AS: How did you meet your wife?

TB: My wife Rose and I met at George Fox University in Newberg, Oregon (30 minutes from Portland). We were friends for the first two years of school. Despite being good friends Rose wasn’t too fond of me early in college. She thought I was cocky and full of myself (she was right), but thankfully I changed a lot before I asked her out on a date. We played against each other in intramural basketball, and we led worship together for a student-led chapel. I finally got the courage to see if she’d want to do something just us at the beginning of our junior year.

AS: When did you get married?

TB: We were married on January 6th, 2007 in Salem, Oregon. This kind of gets at question number four, but a quick tip for those who are single and wanting to get married, I highly recommend a winter wedding. All the typical wedding services are less expensive. A honeymoon to someplace warm during those cold months is a treat in itself. And you don’t have to compete with all the other weddings on people’s calendars.

AS: What’s one lesson you’ve learned in marriage?

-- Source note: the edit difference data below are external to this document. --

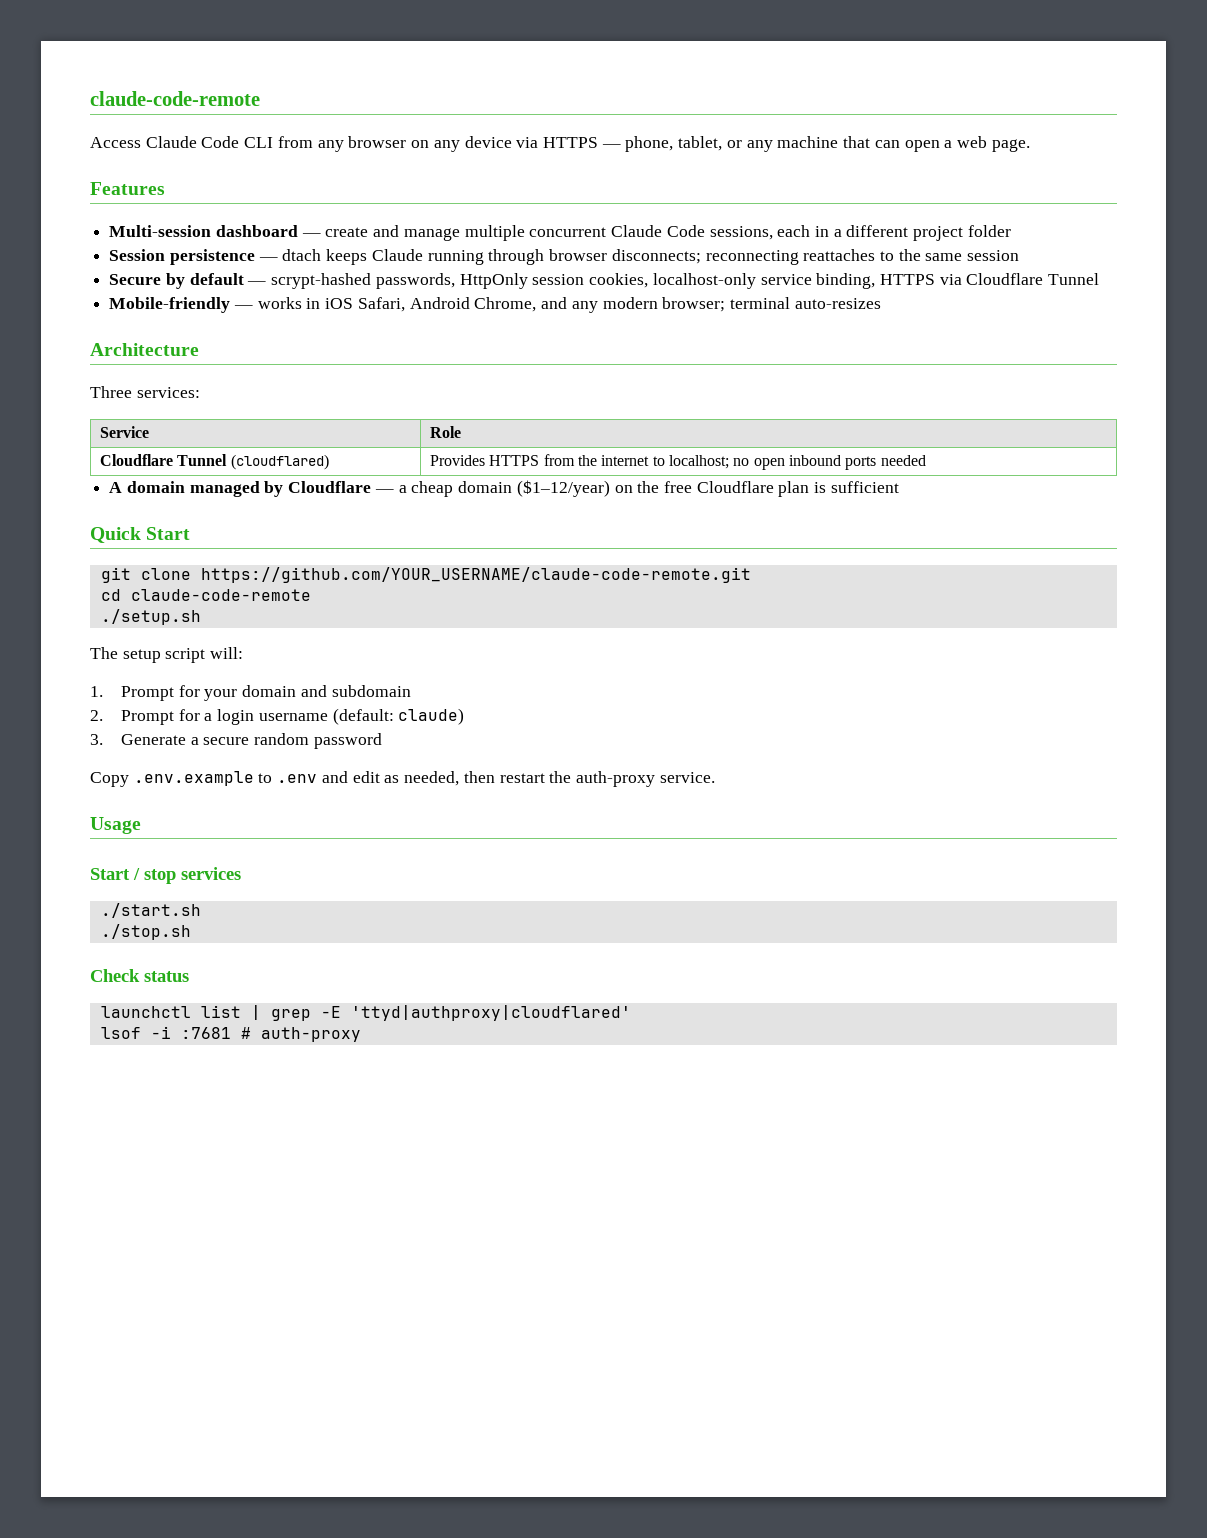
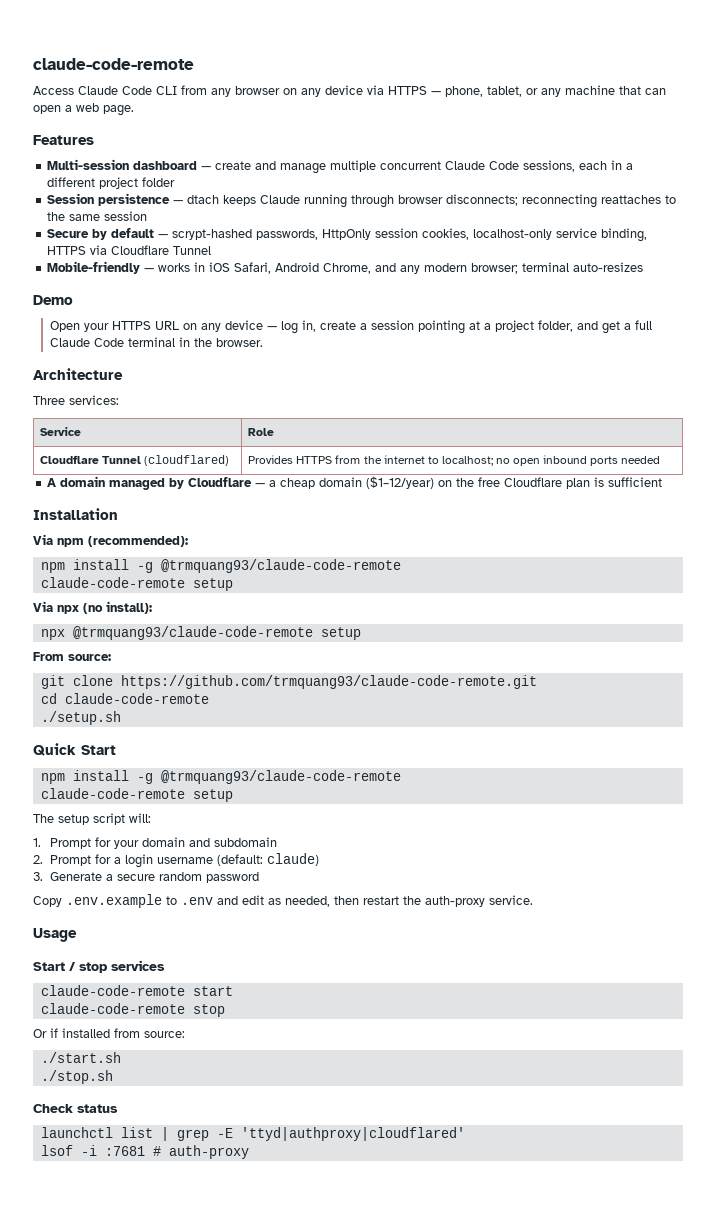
+ Demo
+ Open your HTTPS URL on any device — log in, create a session pointing at a project folder, and get a full Claude Code terminal in the browser.
- Quick Start
+ Installation
+ Via npm (recommended):
+ npm install -g @trmquang93/claude-code-remote
+ claude-code-remote setup
+ Via npx (no install):
+ npx @trmquang93/claude-code-remote setup
+ From source:
- git clone https://github.com/YOUR_USERNAME/claude-code-remote.git
+ git clone https://github.com/trmquang93/claude-code-remote.git
+ Quick Start
+ npm install -g @trmquang93/claude-code-remote
+ claude-code-remote setup
+ claude-code-remote start
+ claude-code-remote stop
+ Or if installed from source:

TB: Have a budget. Many of the couples I’ve interacted with have competing perspectives on money. One wants to spend money if they want something, the other wants to save save save. A budget allows a couple to do both. Rose and I didn’t keep a tight budget for the first 4 years of marriage and it showed in our lack of priorities when it came to purchases. Budgeting allows you to prioritize the things you want your marriage to be about, allocating money to those things first.

AS: And a second lesson?

TB: No TV in the bedroom for at least a year. You could probably extend this to phones/computers/tablets. Your new marriage already has to compete with the difficulty of creating space for another person who is always around. All the screen does is distract you away from putting in the time and energy to connecting relationally with your spouse.

AS: And a third lesson?

TB: Pray together daily. You’ve likely heard the saying “the couple who prays together stays together.” There’s some truth to it despite it being a bit over-stated. If a marriage survives and thrives over the weeks, months, and years it is only a credit to the grace and favor of God, and prayer is a recognition that couples must rely and call out to this God who sustains.

AS: What’s one tip for single readers?

TB: Before you start looking for the right person, be the right person. Many single adults I know are so busy trying to find the right person, and the question I like to pose is, “what makes you think you’re the right person for them?” This is a harsh question to pose, I realize that, but it stops putting unneeded expectations on someone who you may not have even met yet, to instead focus on God building into you who He desires you to become.

AS: And a second tip for single readers?

TB: Serve. Whether this is at your local church, neighborhood school, local government, or an overseas mission, the single adult has the unique opportunity to give time and energy to causes and people in need. The serving opportunity will give more back to you than you end up giving of yourself. This is clearly related to the above point of being the right person, and at the same time serving might even lead you to find a person worth getting to know on a more serious basis.